Le pubblicazioni sono un avviso pubblico esposto in Comune e rendono noto che la coppia intende sposarsi. La pratica può essere avviata anche da uno solo degli sposi il quale fissa con l'ufficio un appuntamento successivo per la firma del verbale insieme al futuro coniuge.
Se la coppia risiede in due comuni diversi, occorre rivolgersi al comune in cui risiede almeno uno dei due futuri sposi. Sarà direttamente l'ufficio a richiedere i documenti necessari per entrambi (anche per il non residente) e l'avviso verrà pubblicato in tutte e due le città.
Si consiglia di richiedere le pubblicazioni nel Comune in cui verrà celebrato il matrimonio.
Almeno uno dei due futuri sposi deve risiedere in Parabiago.

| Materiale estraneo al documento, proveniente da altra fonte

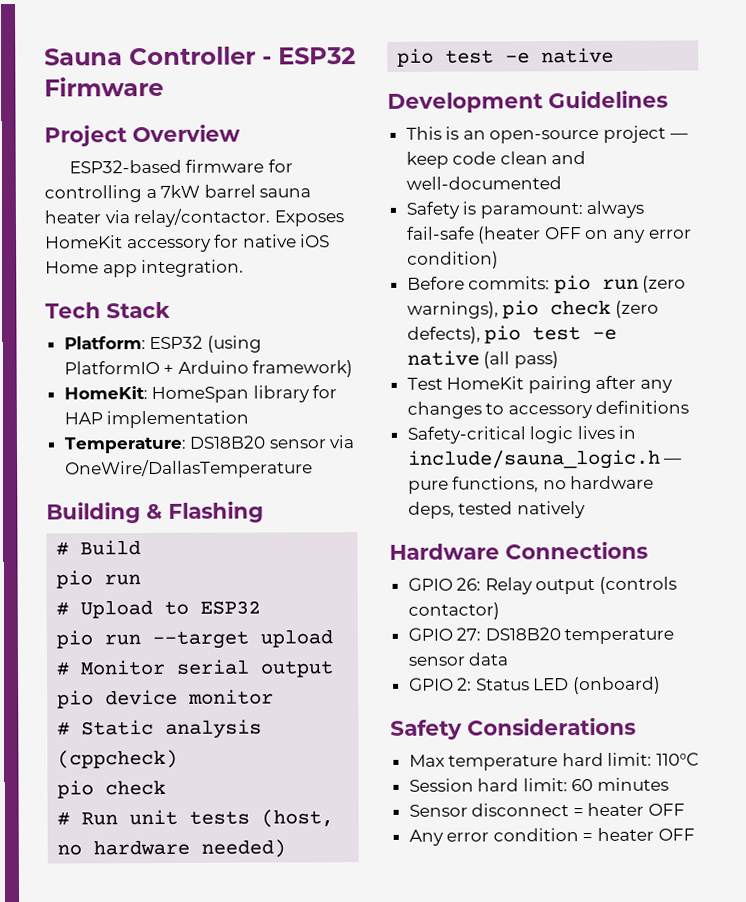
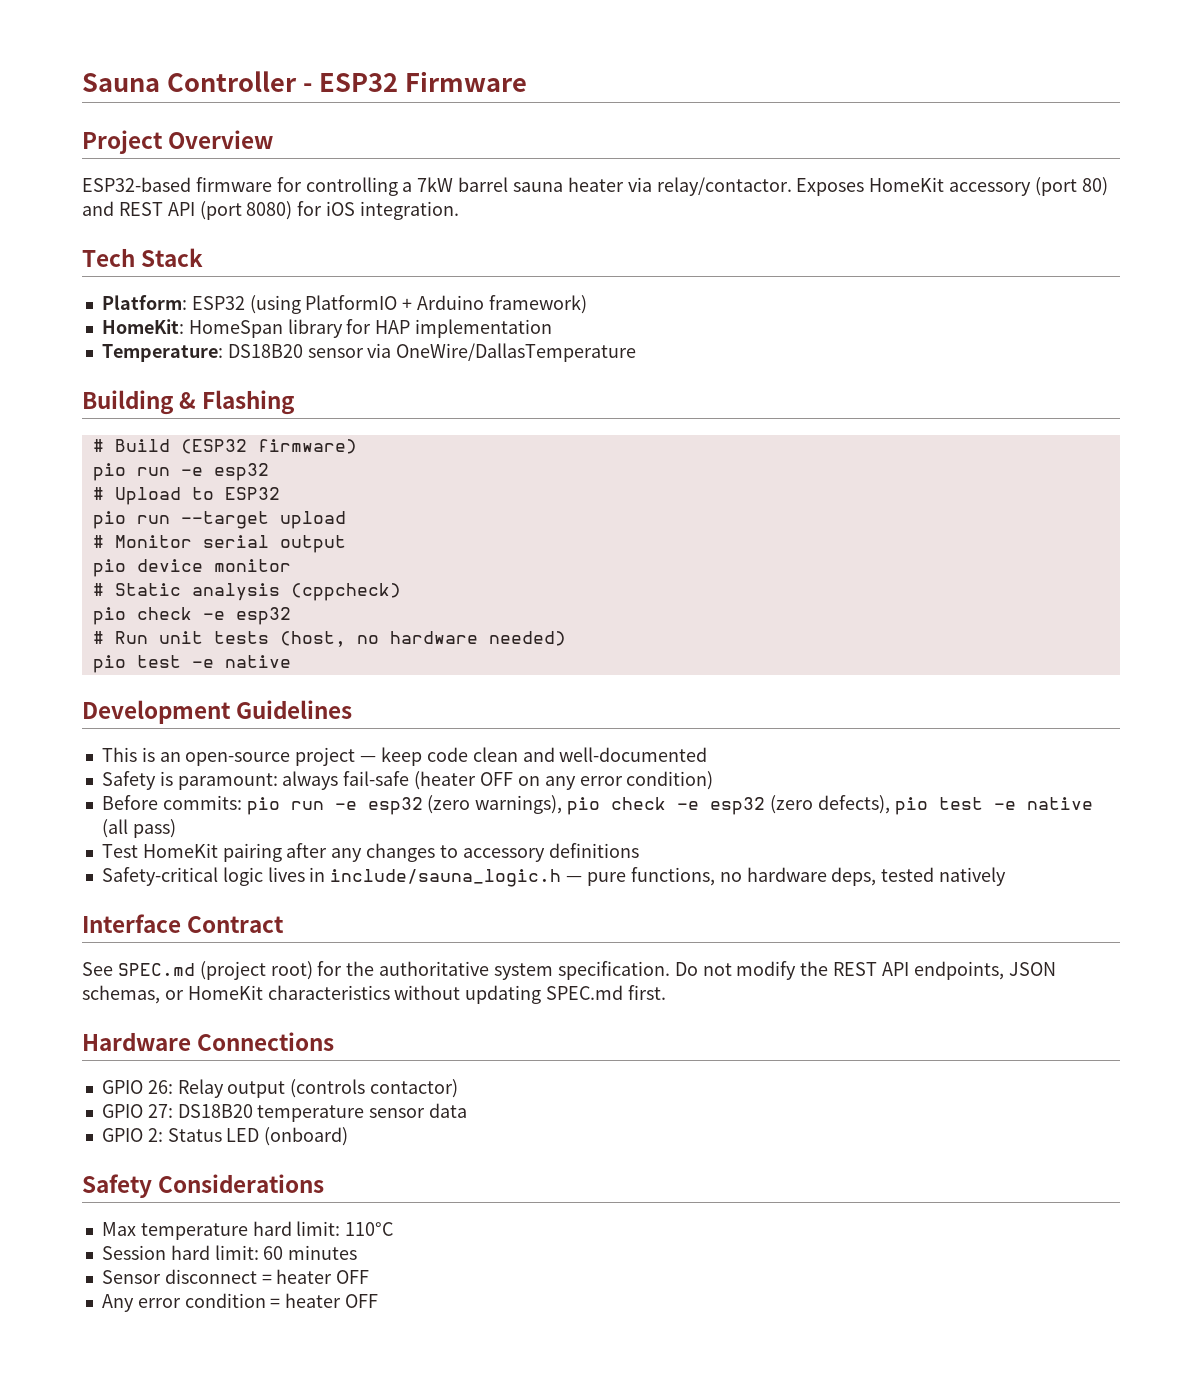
- Exposes HomeKit accessory for native iOS Home app integration.
+ Exposes HomeKit accessory (port 80) and REST API (port 8080) for iOS integration.
- # Build
- pio run
+ # Build (ESP32 firmware)
+ pio run -e esp32
  # Static analysis (cppcheck)
- pio check
+ pio check -e esp32
- Before commits: pio run (zero warnings), pio check (zero defects), pio test -e native (all pass)
+ Before commits: pio run -e esp32 (zero warnings), pio check -e esp32 (zero defects), pio test -e native (all pass)
+ Interface Contract
+ See SPEC.md (project root) for the authoritative system specification. Do not modify the REST API endpoints, JSON schemas, or HomeKit characteristics without updating SPEC.md first.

Gli sposi devono recarsi all'Ufficio Stato Civile e compilare l'apposito modulo di autocertificazione a cui allegare:
- documenti di identità validi dei nubendi;
- per contrarre il matrimonio con rito religioso: richiesta di pubblicazione di matrimonio rilasciata dal Parroco;
- per coloro che non hanno compiuto i 18 anni (ma hanno compiuto almeno i 16 anni): un'autorizzazione a contrarre matrimonio dal competente Tribunale per i minorenni;
- per gli stranieri: nulla-osta al matrimonio, rilasciato dall'autorità straniera competente.

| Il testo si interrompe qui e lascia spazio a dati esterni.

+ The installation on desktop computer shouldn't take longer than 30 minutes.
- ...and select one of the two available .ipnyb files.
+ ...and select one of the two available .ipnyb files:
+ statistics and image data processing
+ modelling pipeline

Il procedimento è evaso entro 30 giorni compatibilmente con l'acquisizione di ufficio della documentazione necessaria.
L'atto di pubblicazione resta affisso nei comuni di attuale residenza per almeno 8 giorni consecutivi.
Il matrimonio non può essere celebrato prima del quarto giorno dal termine della pubblicazione.
Se il matrimonio non è celebrato entro il 180° giorno successivo alla pubblicazione, questa si considera come non avvenuta.
Alla scadenza del termine l'ufficio rilascia il certificato di eseguita pubblicazione da consegnarsi al Parroco (in caso di matrimonio religioso).
L'unico costo richiesto è la marca da bollo virtuale da € 14,62 (due se gli sposi risiedono in Comuni differenti) che i nubendi pagheranno direttamente all'ufficio.